Generates offset and length metadata for nodes’ positions.

For each CSTNode this provider generates a CodeSpan that contains the byte-offset of the node from the start of the file, and its length (also in bytes). The whitespace owned by the node is not included in this length.

Note: offset and length measure bytes, not characters (which is significant for example in the case of Unicode characters encoded in more than one byte)

class libcst.metadata.CodeSpan[source]

Represents the position of a piece of code by its starting position and length.

Note: This class does not specify the unit of distance - it can be bytes, Unicode characters, or something else entirely.

start

Offset of the code from the beginning of the file. Can be 0.

length

Length of the span

Expression Context Metadata

class libcst.metadata.ExpressionContextProvider[source]

Provides ExpressionContext metadata (mimics the expr_context in ast) for the following node types: Attribute, Subscript, StarredElement , List, Tuple and Name.
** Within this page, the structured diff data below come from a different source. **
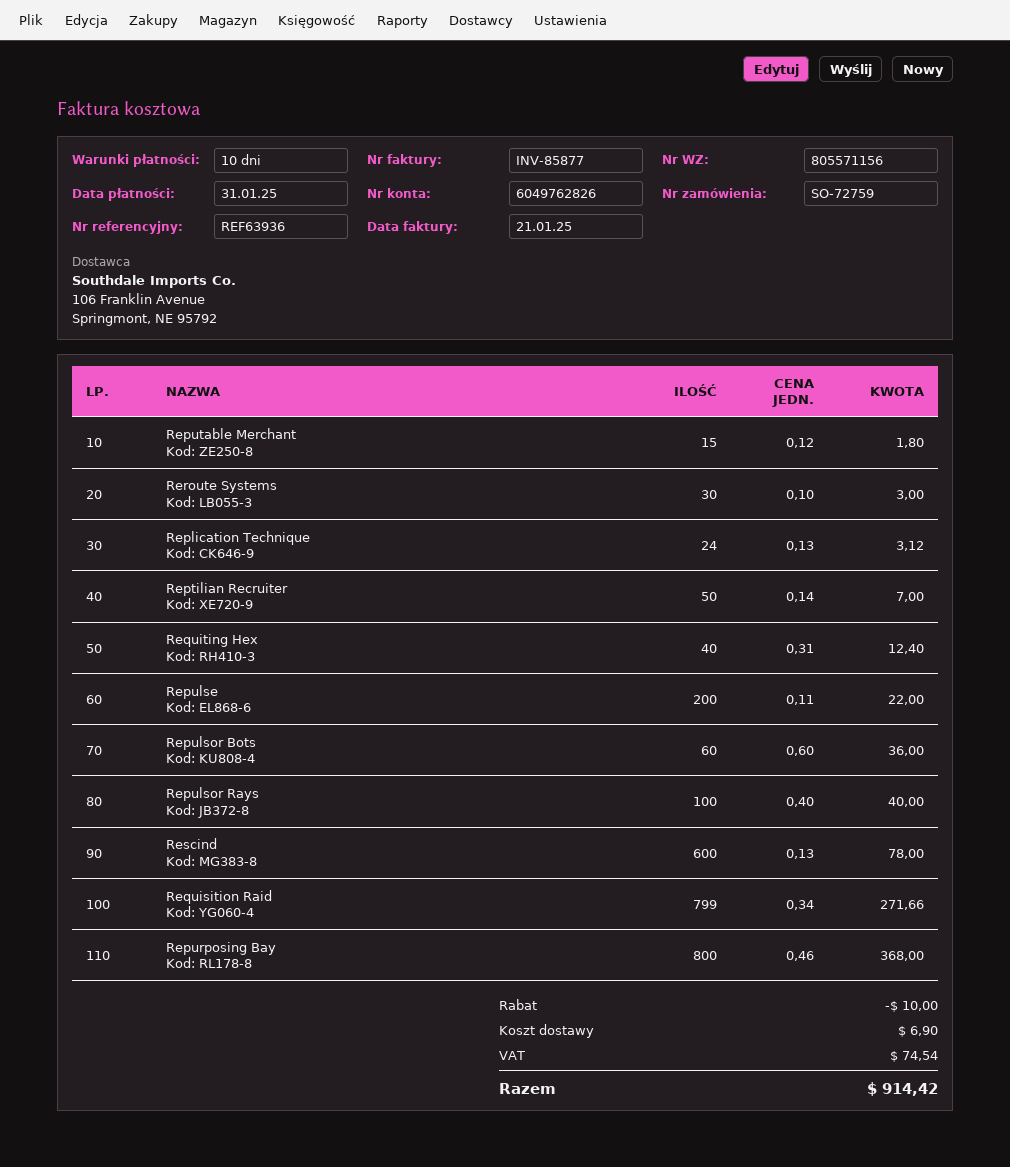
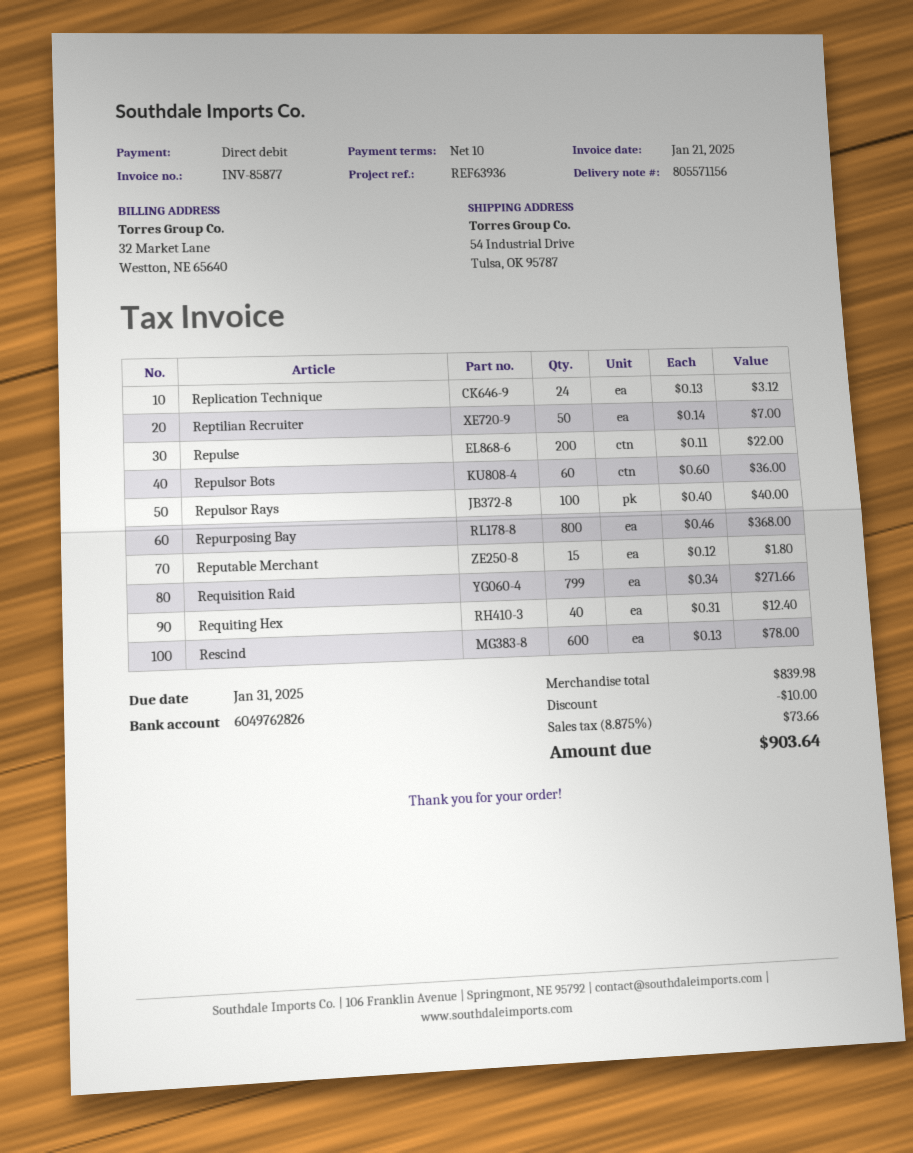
Reroute Systems: 30 x 0.10 = 3.00 -> none
shipping: 6.90 -> none
tax: 74.54 -> 73.66
total: 914.42 -> 903.64

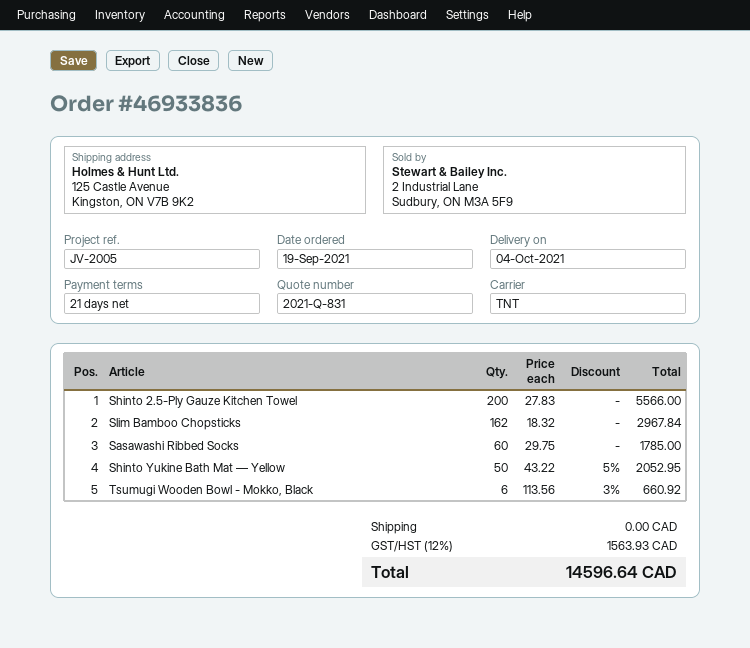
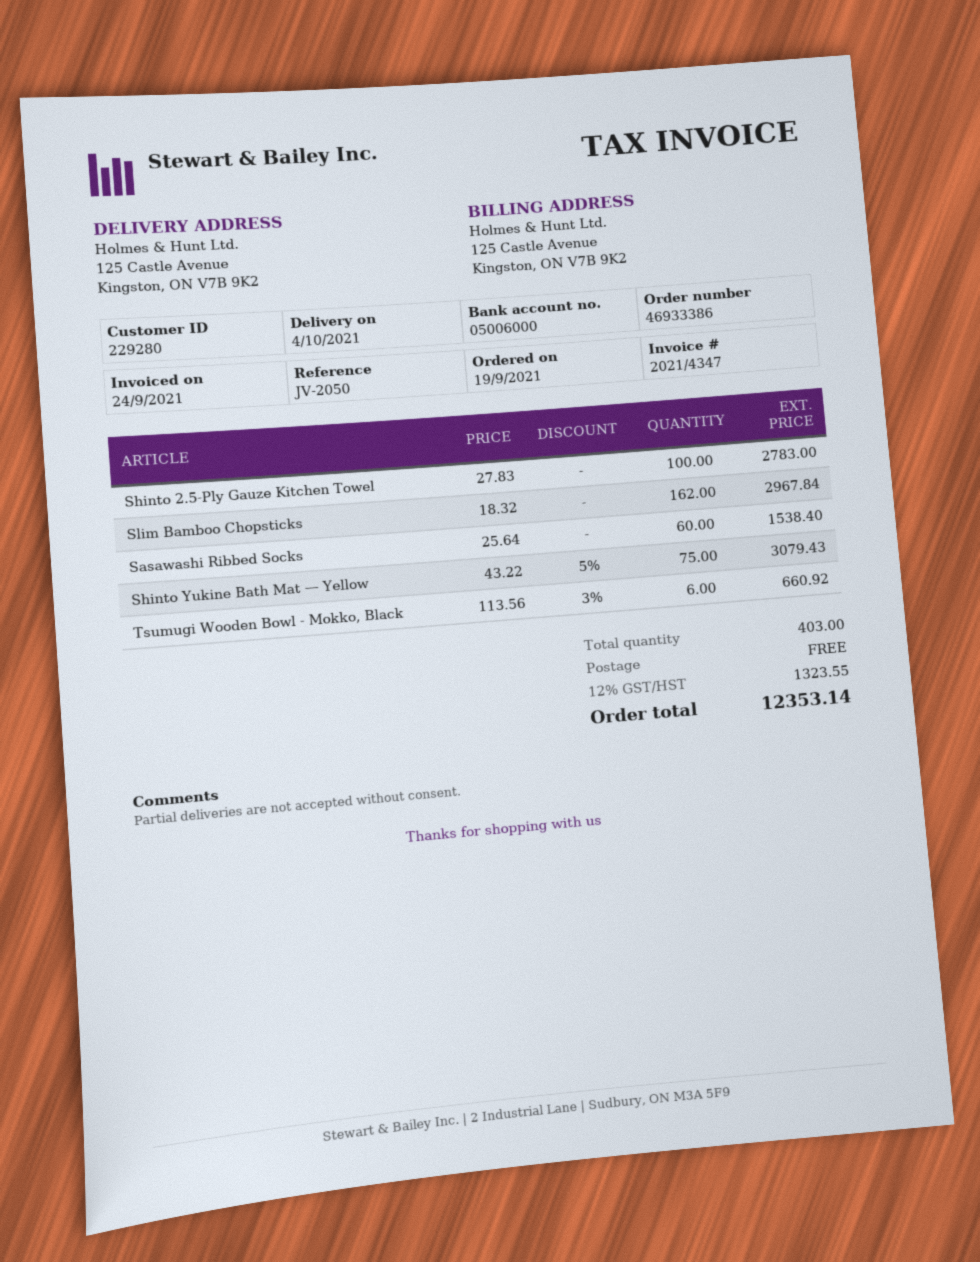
order number: 46933836 -> 46933386
reference: JV-2005 -> JV-2050
Shinto 2.5-Ply Gauze Kitchen Towel: 200 x 27.83 = 5566.00 -> 100 x 27.83 = 2783.00
Sasawashi Ribbed Socks: 60 x 29.75 = 1785.00 -> 60 x 25.64 = 1538.40
Shinto Yukine Bath Mat — Yellow: 50 x 43.22 - 5% = 2052.95 -> 75 x 43.22 - 5% = 3079.43
tax: 12% = 1563.93 -> 12% = 1323.55
total: 14596.64 -> 12353.14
Not that a Name may not always has context because of the differences between ast and LibCST. E.g. attr is a Name in LibCST but a str in ast. To honor ast implementation, we don’t assignment context to attr.

Three context types ExpressionContext.STORE, ExpressionContext.LOAD and ExpressionContext.DEL are provided.
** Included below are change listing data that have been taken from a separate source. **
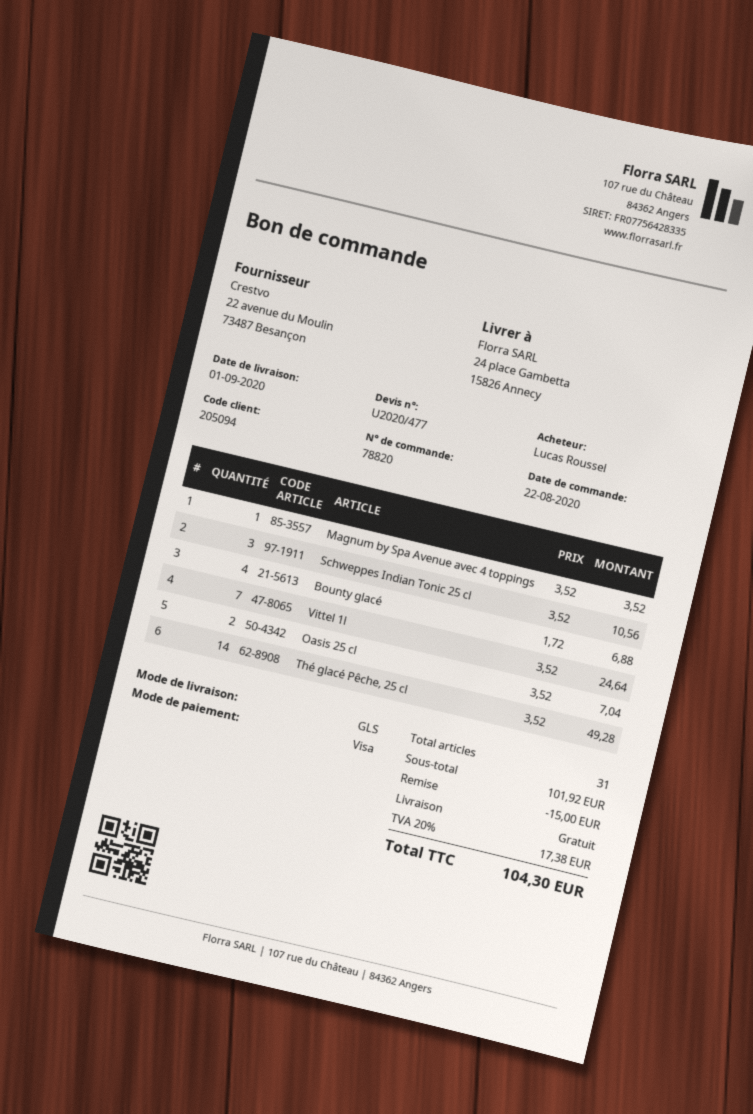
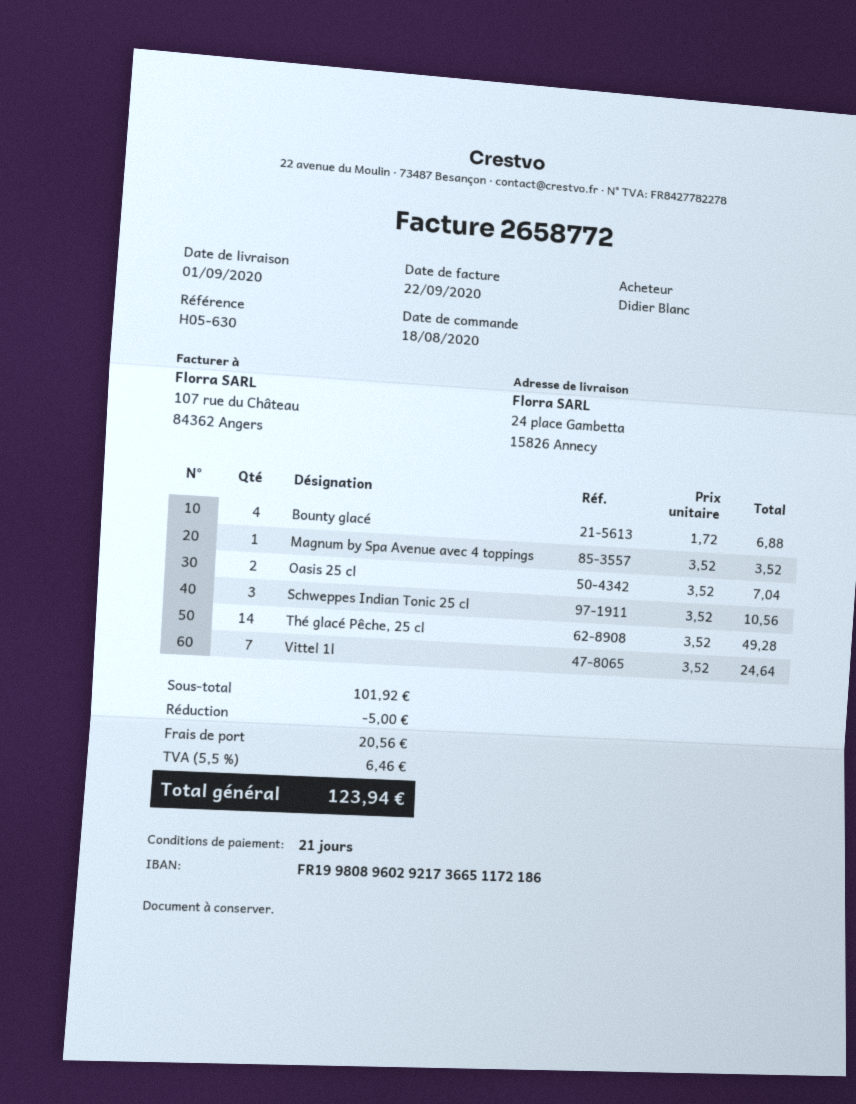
order date: 2020-08-22 -> 2020-08-18
ordered by: Lucas Roussel -> Didier Blanc
discount: 15.00 -> 5.00
shipping: 0.00 -> 20.56
tax: 20% = 17.38 -> 5.5% = 6.46
total: 104.30 -> 123.94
class libcst.metadata.ExpressionContext[source]

Used in ExpressionContextProvider to represent context of a variable reference.

LOAD = 1

Load the value of a variable reference.

>>> libcst.MetadataWrapper(libcst.parse_module("a")).resolve(libcst.ExpressionContextProvider)
mappingproxy({Name(
                  value='a',
                  lpar=[],
                  rpar=[],
              ): <ExpressionContext.LOAD: 1>})
STORE = 2

Store a value to a variable reference by Assign (=), AugAssign (e.g. +=, -=, etc), or AnnAssign.

>>> libcst.MetadataWrapper(libcst.parse_module("a = b")).resolve(libcst.ExpressionContextProvider)
mappingproxy({Name(
              value='a',
              lpar=[],
              rpar=[],
          ): <ExpressionContext.STORE: 2>, Name(
              value='b',
              lpar=[],
              rpar=[],
          ): <ExpressionContext.LOAD: 1>})
DEL = 3

Delete value of a variable reference by del.

>>> libcst.MetadataWrapper(libcst.parse_module("del a")).resolve(libcst.ExpressionContextProvider)
mappingproxy({Name(
                  value='a',
                  lpar=[],
                  rpar=[],
              ): < ExpressionContext.DEL: 3 >})

Scope Metadata

Scopes contain and separate variables from each other. Scopes enforce that a local variable name bound inside of a function is not available outside of that function.

While many programming languages are “block-scoped”, Python is function-scoped. New scopes are created for classes, functions, and comprehensions. Other block constructs like conditional statements, loops, and try…except don’t create their own scope.

There are five different type of scope in Python: BuiltinScope, GlobalScope, ClassScope, FunctionScope, and ComprehensionScope.

Diagram showing how the above 5 scopes are nested in each other

LibCST allows you to inspect these scopes to see what local variables are assigned or accessed within.

Note

Import statements bring new symbols into scope that are declared in other files. As such, they are represented by Assignment for scope analysis purposes. Dotted imports (e.g. import a.b.c) generate multiple Assignment objects — one for each module. When analyzing references, only the most specific access is recorded.

For example, the above import a.b.c statement generates three Assignment objects: one for a, one for a.b, and one for a.b.c. A reference for a.b.c records an access only for the last assignment, while a reference for a.d only records an access for the Assignment representing a.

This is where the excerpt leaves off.